La cheffe du Parti vert du Canada, Annamie Paul
Photo: Justin Tang La Presse canadienne La cheffe du Parti vert du Canada, Annamie Paul

La cheffe du Parti vert du Canada, Annamie Paul, doit faire face à une motion de censure des instances, qui pourrait l’évincer de son poste moins d’un an après son élection — et peut-être à quelques mois d’un scrutin fédéral.

Le chef du Parti vers du Québec, Alex Tyrrell, a déclaré mardi que le conseil fédéral, instance dirigeante du parti, devait amorcer en soirée un processus qui pourrait détrôner Mme Paul.

Cette décision fait suite à des mois de querelles intestines sur la direction prise par le parti écologiste et sur la position de la cheffe Paul dans le conflit israélo-palestinien.

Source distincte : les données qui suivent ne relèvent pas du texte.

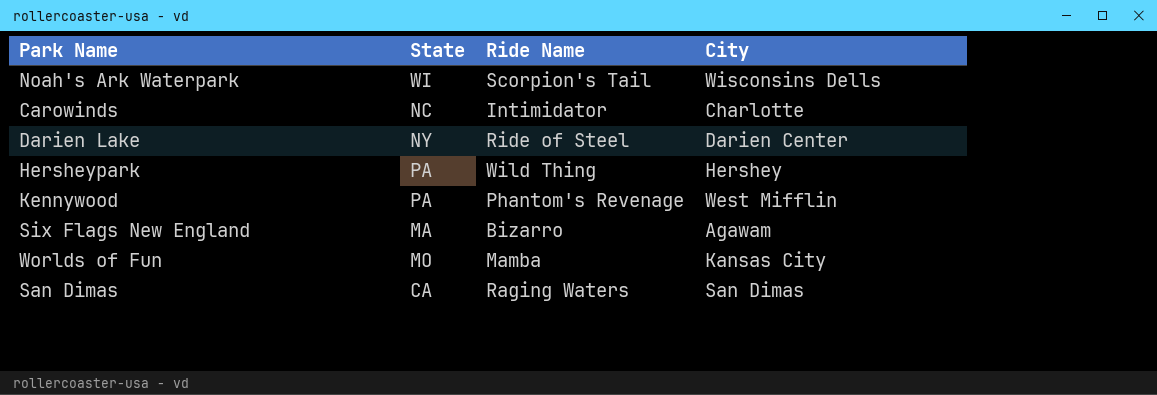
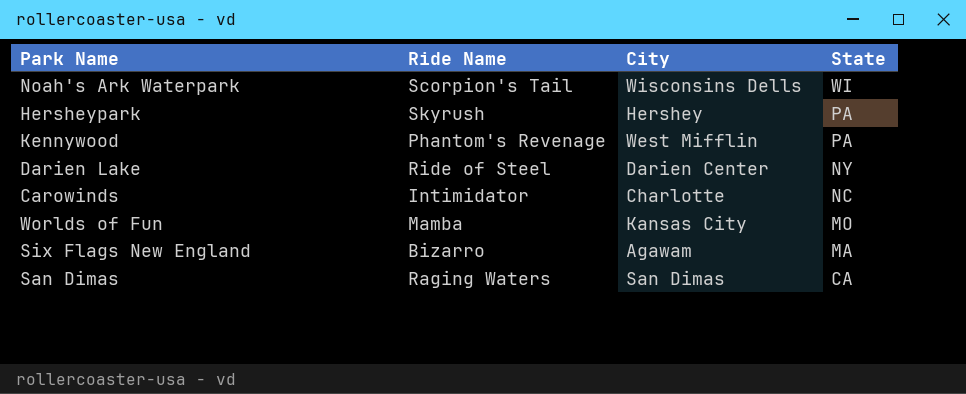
row order: none -> State descending
column State | position: 2 -> 4
Hersheypark | Ride Name: Wild Thing -> Skyrush

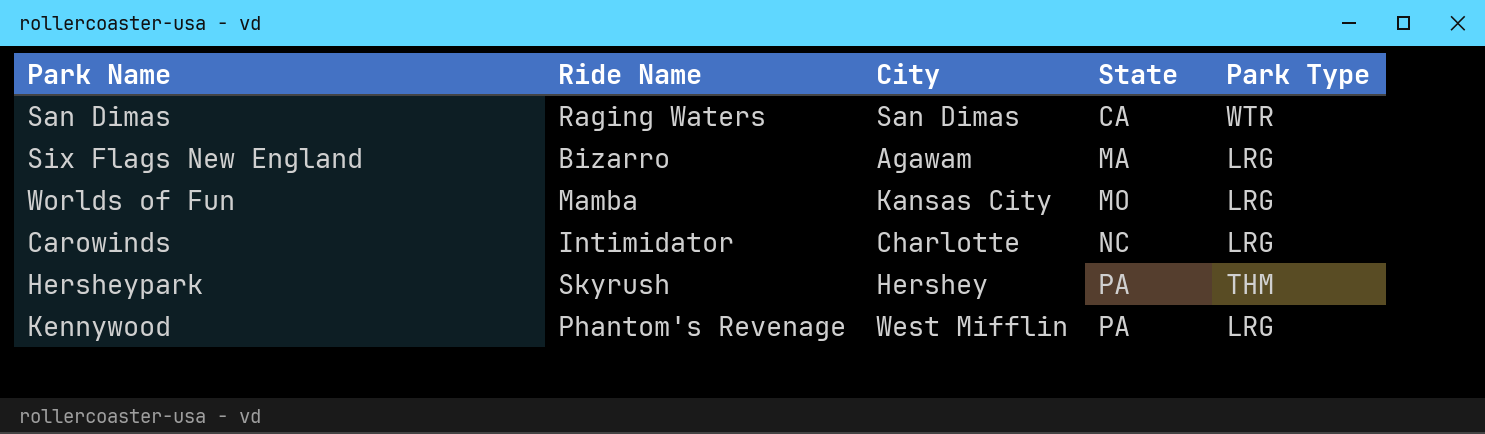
row order: State descending -> State ascending
column Park Type | position: none -> 5
row Noah's Ark Waterpark: Scorpion's Tail | Wisconsins Dells | WI -> none
row Darien Lake: Ride of Steel | Darien Center | NY -> none

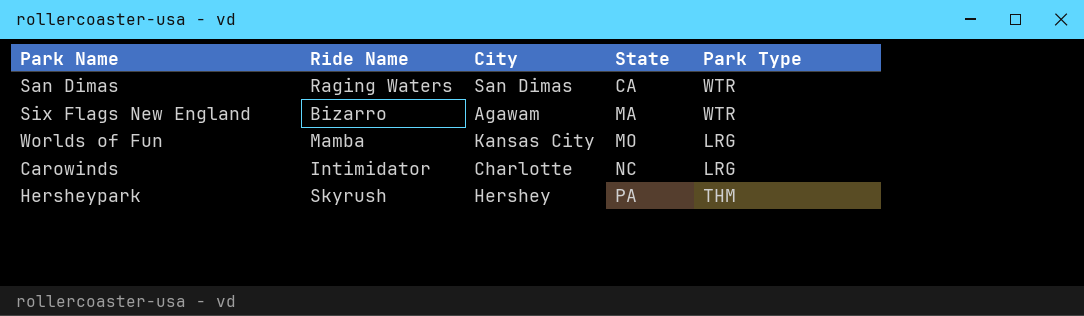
row Kennywood: Phantom's Revenage | West Mifflin | PA | LRG -> none
Six Flags New England | Park Type: LRG -> WTR

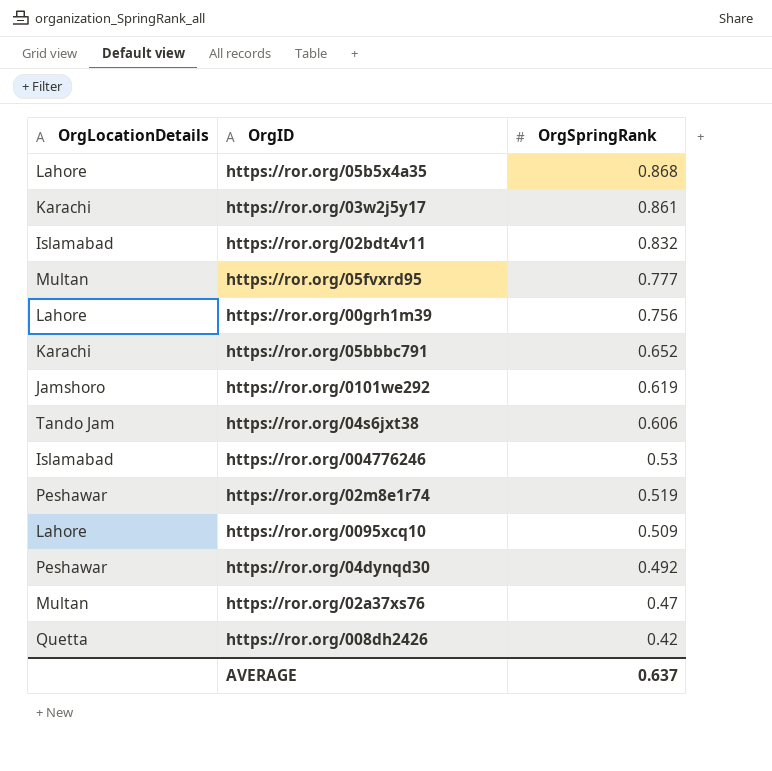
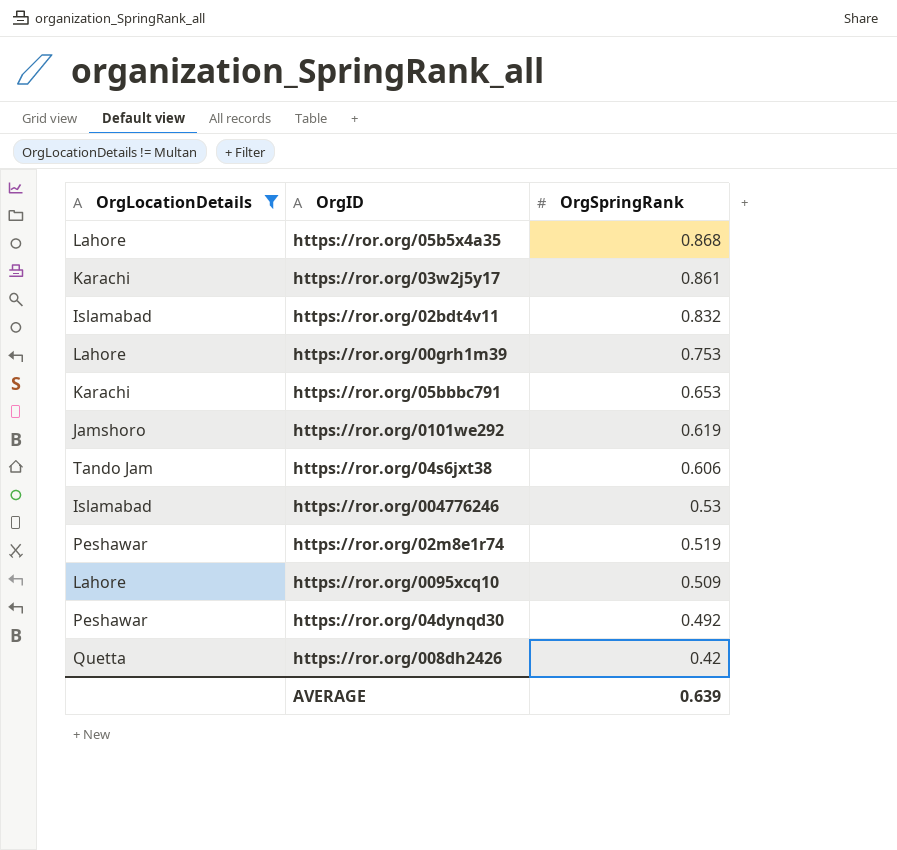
filter: none -> OrgLocationDetails != Multan
https://ror.org/00grh1m39 | OrgSpringRank: 0.756 -> 0.753
https://ror.org/05bbbc791 | OrgSpringRank: 0.652 -> 0.653
AVERAGE | OrgSpringRank: 0.637 -> 0.639

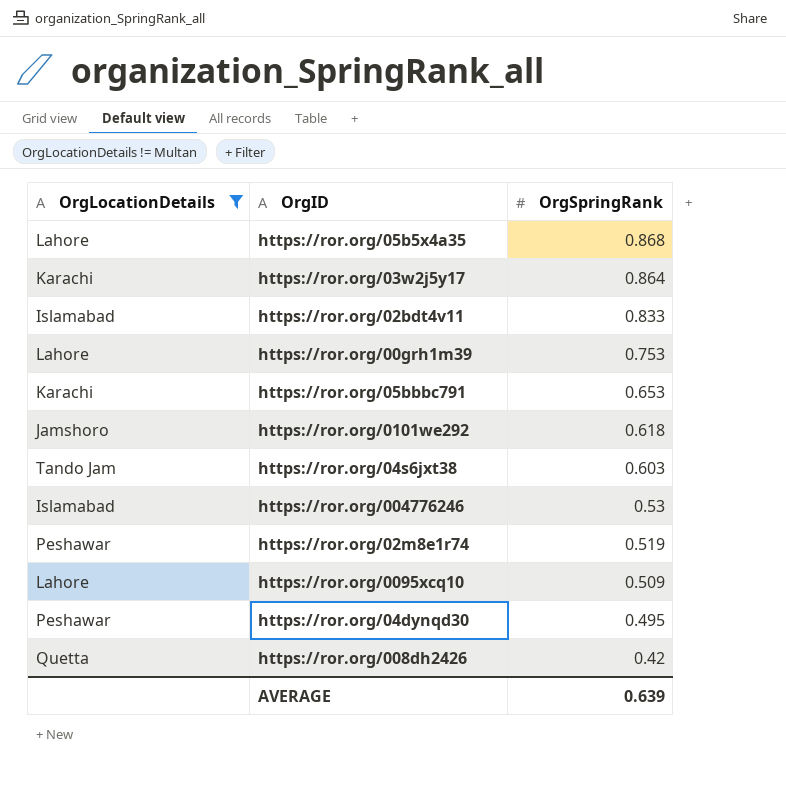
https://ror.org/03w2j5y17 | OrgSpringRank: 0.861 -> 0.864
https://ror.org/02bdt4v11 | OrgSpringRank: 0.832 -> 0.833
https://ror.org/0101we292 | OrgSpringRank: 0.619 -> 0.618
https://ror.org/04s6jxt38 | OrgSpringRank: 0.606 -> 0.603
https://ror.org/04dynqd30 | OrgSpringRank: 0.492 -> 0.495

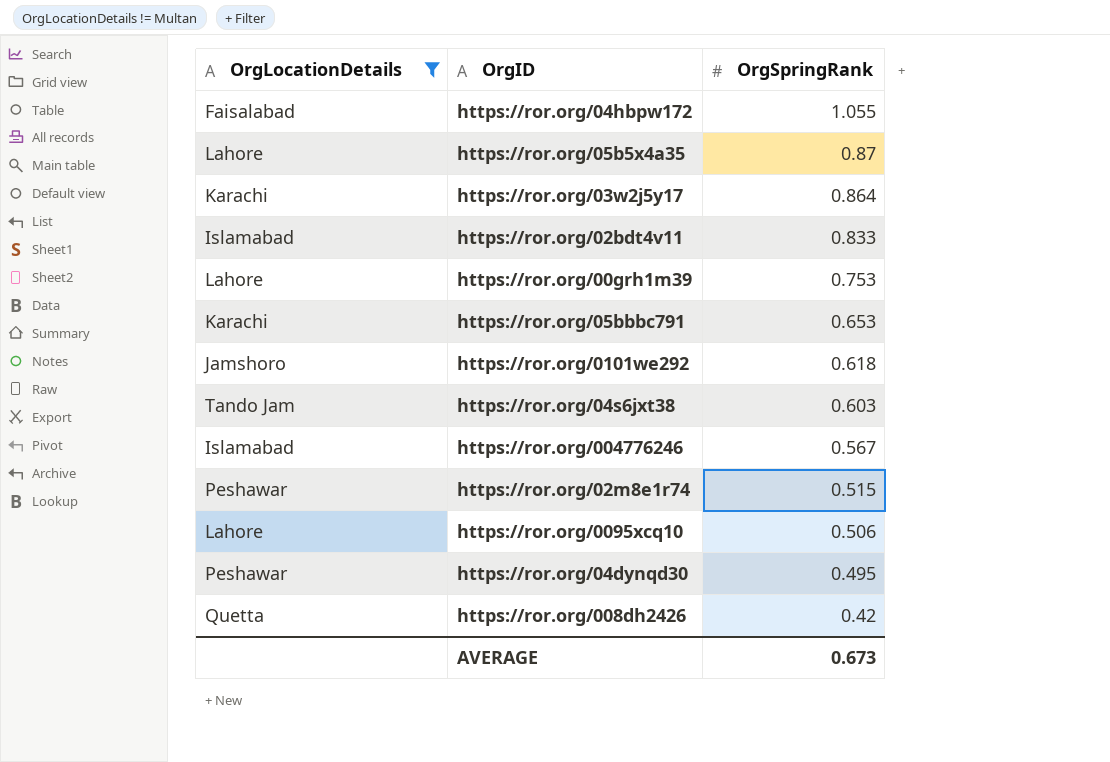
row https://ror.org/04hbpw172: none -> Faisalabad | 1.055
https://ror.org/05b5x4a35 | OrgSpringRank: 0.868 -> 0.87
https://ror.org/004776246 | OrgSpringRank: 0.53 -> 0.567
https://ror.org/02m8e1r74 | OrgSpringRank: 0.519 -> 0.515
https://ror.org/0095xcq10 | OrgSpringRank: 0.509 -> 0.506
AVERAGE | OrgSpringRank: 0.639 -> 0.673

Ce coup de théâtre survient également moins d’une semaine après que Jenica Atwin, l’un des trois députés du parti aux Communes, a fait défection vers les libéraux. Mme Atwin avait plus tôt ouvertement critiqué l’appel de Mme Paul à une désescalade au Proche-Orient. La députée de Fredericton prenait plutôt fait et cause pour les Palestiniens, et estimait que Tel-Aviv poursuivait une politique d’« apartheid » au Proche-Orient.

Mardi matin, avant que la nouvelle de la motion au conseil fédéral ne soit connue, Mme Paul a estimé que la justification invoquée par Mme Atwin pour faire défection était « fabriquée de toutes pièces ». Selon elle, la députée aurait déclaré que la cheffe des verts n’avait pas été un facteur clé dans sa décision de passer aux libéraux.

M. Tyrrell, quant à lui, croit qu’il est temps pour Mme Paul de se retirer, puisqu’elle a échoué, selon lui, à unir les différentes factions du Parti vert et à désavouer les commentaires de son ancien porte-parole. Noah Zatzman avait dénoncé les verts qui soutenaient publiquement les Palestiniens.